Deborah Osborne's new book, Elements in Crime Patterns, delivers a long-overdue typology for crime investigators, researchers, and prevention specialists |
By Gregory Saville
When you think of the study of crime and its prevention, perhaps you imagine that, after a century of criminology, elementary crime patterns are well understood in the academic literature. You would be mistaken! True, we do know plenty about some crime types, as well as the geographical patterns of crime events. But studies about the actual patterns of offenders and offenses are seldom collated together into a coherent, practical dictionary of elementary crime patterns – what scientists call typologies.
For example, in biological science Scottish botanist Patrick Matthews outlined the entire theory of natural selection after years of classifying different types of trees into a typology. Thirty years later that led others, like Charles Darwin, to build more classifications (and claim the theory as his own). Darwin’s bird typologies from the Galapagos Islands, along with Matthews's original work, eventually led to one of the most powerful theories in science – the evolutionary theory of natural selection.
This method of constructing elementary typologies is so well understood by historians that it usually stands as the introductory chapter on virtually every book about the history of science.

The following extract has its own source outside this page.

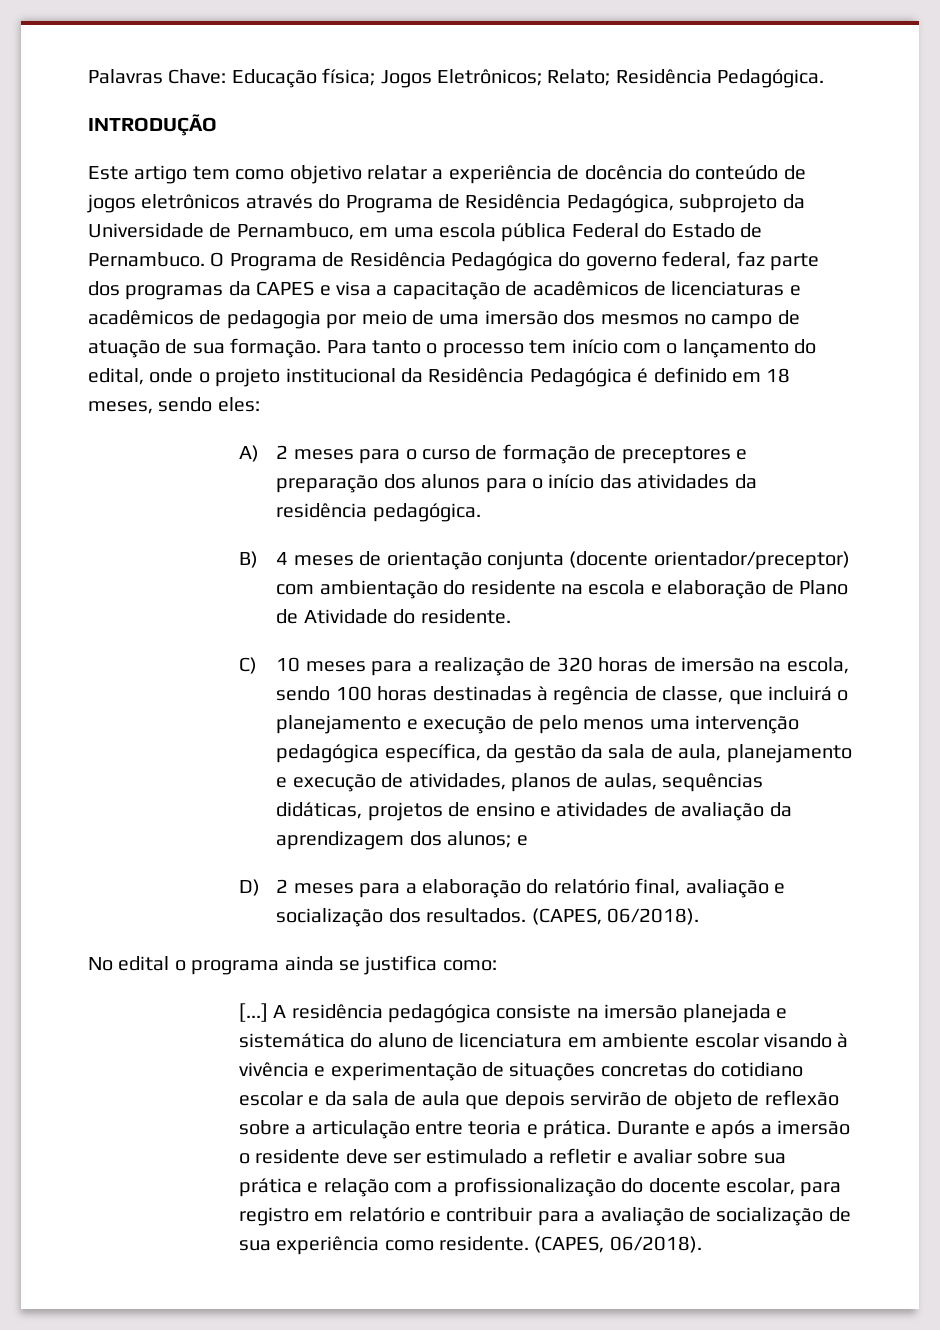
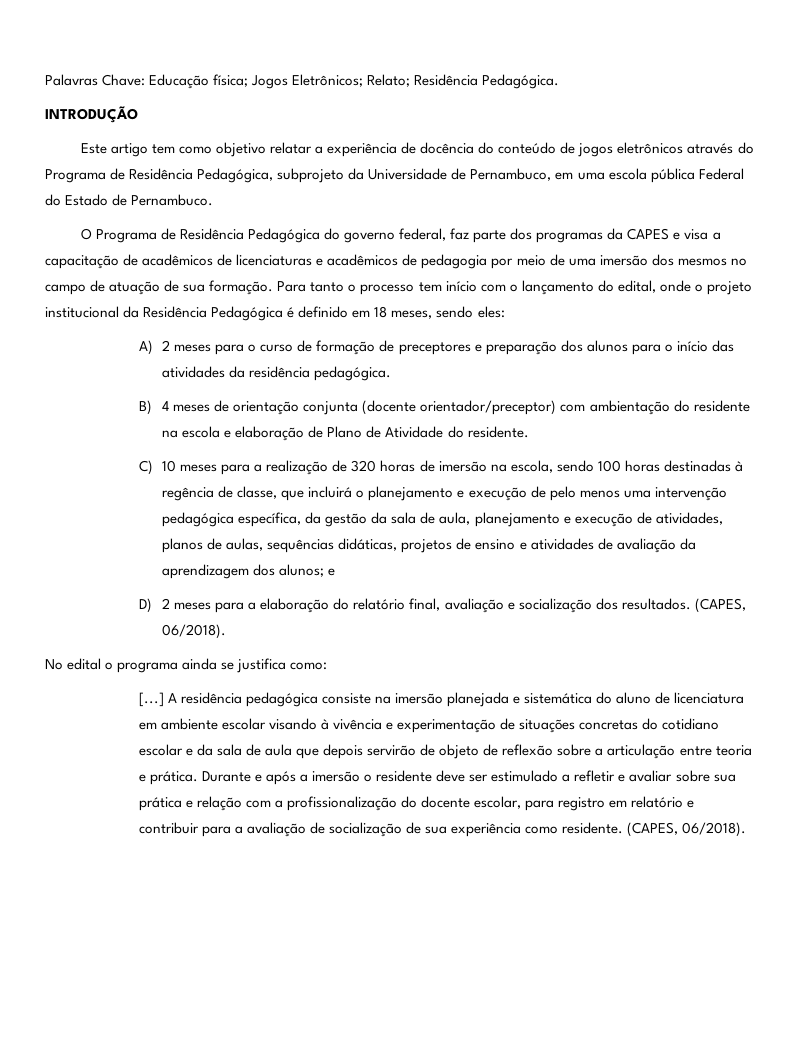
- Este artigo tem como objetivo relatar a experiência de docência do conteúdo de jogos eletrônicos através do Programa de Residência Pedagógica, subprojeto da Universidade de Pernambuco, em uma escola pública Federal do Estado de Pernambuco. O Programa de Residência Pedagógica do governo federal, faz parte dos programas da CAPES e visa a capacitação de acadêmicos de licenciaturas e acadêmicos de pedagogia por meio de uma imersão dos mesmos no campo de atuação de sua formação.
+ Este artigo tem como objetivo relatar a experiência de docência do conteúdo de jogos eletrônicos através do Programa de Residência Pedagógica, subprojeto da Universidade de Pernambuco, em uma escola pública Federal do Estado de Pernambuco.
+ O Programa de Residência Pedagógica do governo federal, faz parte dos programas da CAPES e visa a capacitação de acadêmicos de licenciaturas e acadêmicos de pedagogia por meio de uma imersão dos mesmos no campo de atuação de sua formação.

Crime science, by comparison, has barely scratched the surface of this type of basic typology. This is an alarming fact since that is how robust theories of explanation and prediction emerge in the first place. It is almost like crime science got ahead of itself and developed theories without the essential first steps of theory building.
Until now!
PRACTITIONER-BUILT TYPOLOGIES
Deborah Osborne is an author, retired U.S. Secret Service intelligence analyst, retired crime analyst with the Buffalo police, and former co-chair of the International Association of Crime Analysts. She is also one of my former students from a short crime mapping and analysis course I ran out of our research center at the University of New Haven 20 years ago. To be clear, by the time she took our training, Osborne was already an established crime analyst with considerable experience.
This week Osborne published her book Elements of Crime Patterns.
I was excited to read her book, especially when I learned that she used a form of AI – ChatGPT – to help her collect data. To my knowledge, Osborne’s book is the first published criminological work to tap into the power of AI as a tool to build a robust database for a criminological text. That itself is an achievement.
Scientific theories emerge from detailed observations and typologies |
CONTEXT IS CRUCIAL
Elements of Crime Patterns is a field guide to identifying crime patterns, a practical toolkit that offers “the kind of knowledge about the crime pattern domain that is learned only on the job through experience” (p. 310). In other words, this is (finally!) the kind of fundamental scientific research that normally precedes theories and prevention programs.
Osborne’s approach is not to provide explanations or theories accounting for where and why something happens. She takes another tack:
“The solution to crime pattern detection cannot be solely data driven. The informal exchanges of information through conversations, explorations, and intuitive perceptions are crucial in investigative casework, but researchers and policymakers often do not acknowledge this. It is important to understand that conversations between law enforcement staff are [the means by which] some crime patterns get recognized, especially those involving separate records system in other jurisdictions…Context is crucial.” (page 21)
Crime patterns in criminology are often associated with geographic maps of crime hotspots - there are many other equally useful patterns |
TYPOLOGIES OF CRIME
I did have a few issues with the book. It could use an index and a bibliography (although to be fair, each chapter had endnotes with some references). I was also not as keen on a few earlier chapters on lifestyle, tools and equipment, and routine activities compared to later chapters. Those earlier topics seemed to me too generic and all-encompassing to be of much value in analysis. The routine activity theory has been criticized as, at best, an untestable theory and at worst, wrong.
Those points pale in comparison to the impressive 30 chapters on specific crime types. She includes robbery, counterfeiting, sexual assault, murder, drugs, human trafficking, hate crimes, and vehicle crimes, among others. There are also surprises with crimes that make only rare appearances in the criminological literature – wildlife and forest crimes, cultural property crimes, and intellectual property crimes.
The patterns she identifies include methods of different crimes, offender planning and target selection, the aftermath of crimes, and factors that influence crime opportunities. CPTED practitioners should take note there is an especially succinct summary of the opportunity factors that contribute to crime conditions. I wish I had access to information like this long ago in my crime prevention and investigation career. It would have made the work so much easier.
This book is a breakthrough for the science of crime and prevention and for the criminological enterprise – both academic and practitioner. Osborne has made a contribution of considerable weight. This is a book you should read.